Projections assume full social distancing through May 2020.

Penn Medicine Model: Hospital-level Decisions

The Penn Medicine model allows for user input for variables such as local infection rate, doubling time, and social distancing efficacy. Because this model was built to project resource consumption for individual hospitals, local healthcare officials can input severity parameters (such as the proportion of COVID-19 patients who are hospitalized in their catchment area) as the situation develops.

  • Strengths: Provides more granular projections for specific hospitals; any local hospital can tailor the Penn Medicine model to generate hospital-level resource consumption for its specific catchment area.
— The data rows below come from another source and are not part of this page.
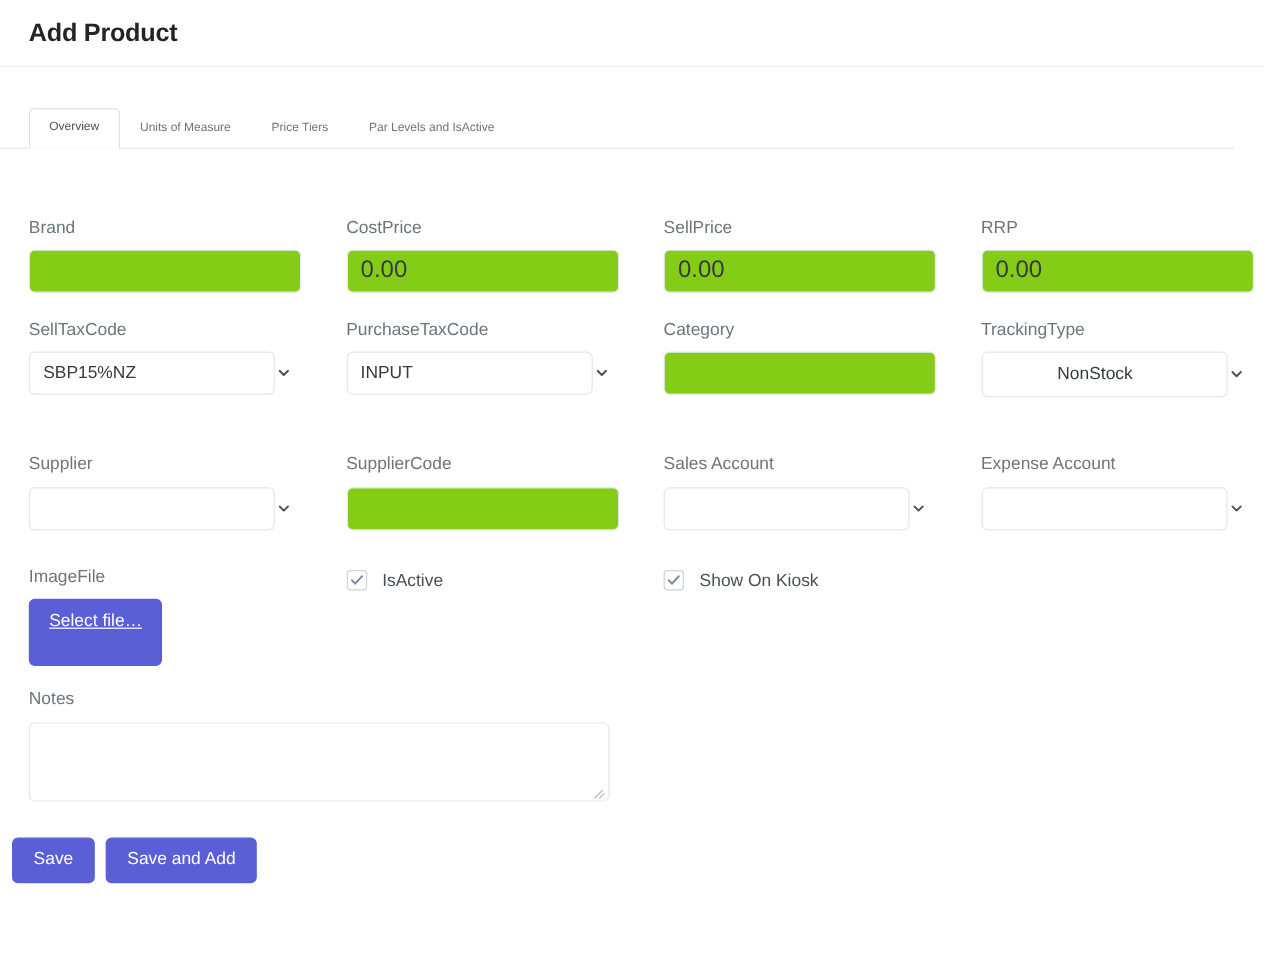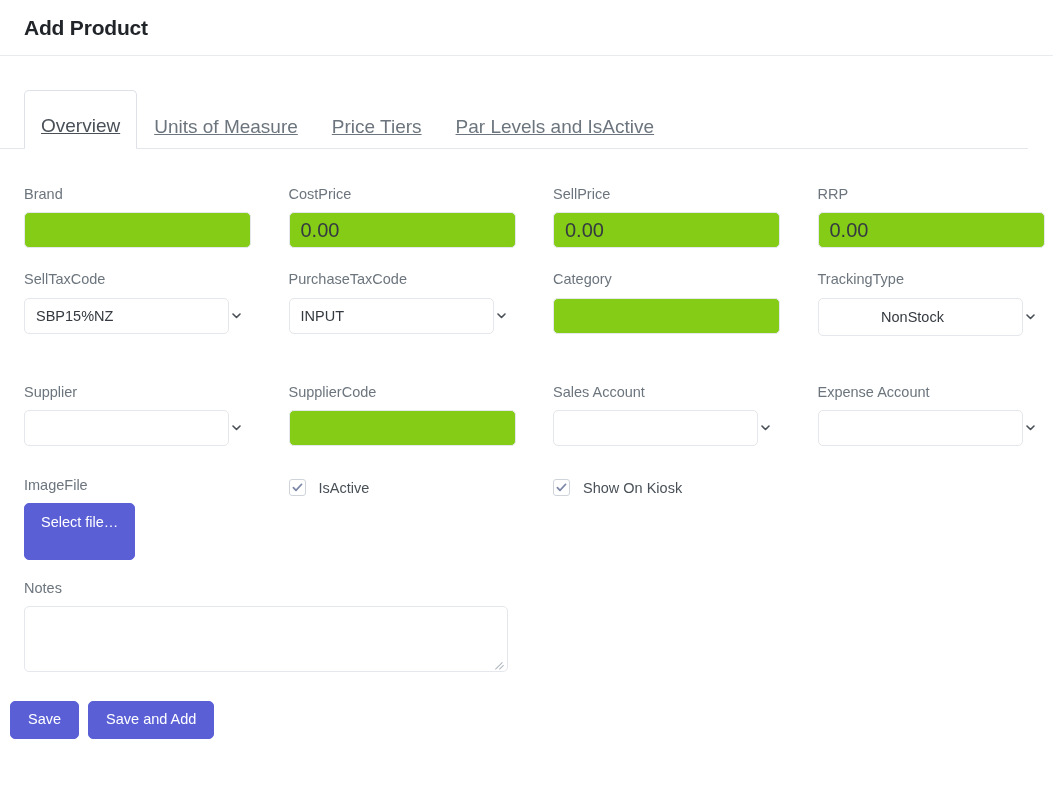"Overview" .tab { font-size: 19px -> 10px; padding: 23px 16px 10px 16px -> 9px 16px 10px 16px; text-decoration: underline -> none }
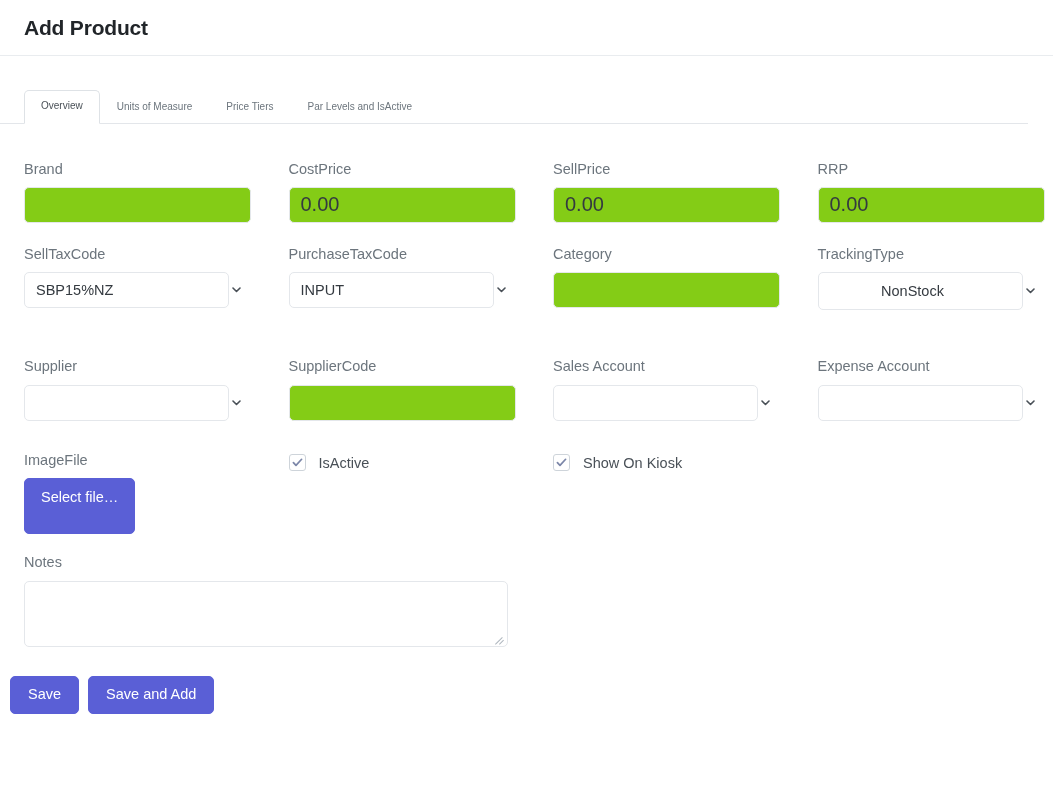"Brand" div.row { margin-top: 15px -> 36px }
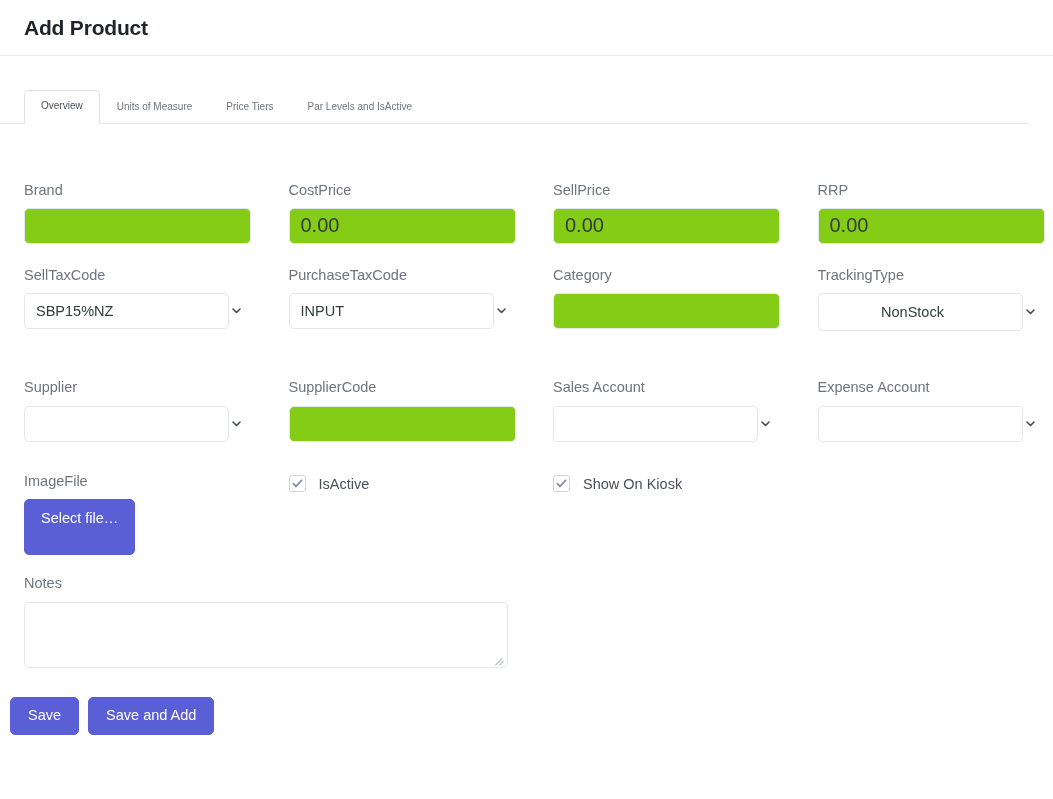"Select file…" .btn-file { text-decoration: none -> underline }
  • Limitations: Requires input of accurate, reliable parameter data to yield robust hospital impact model results; ideally, hospital-level catchment area populations (rather than state or regional population data) would be used for this purpose.

Further Considerations

As with any model, the UW and Penn Medicine COVID-19 models are only as accurate in anticipating hospital resource usage as the underlying data on which their projections are based. Ensuring that up-to-date, accurate data regarding available hospital resources and COVID-19 infection and mortality rates are made publicly available is critical to the utility of these models.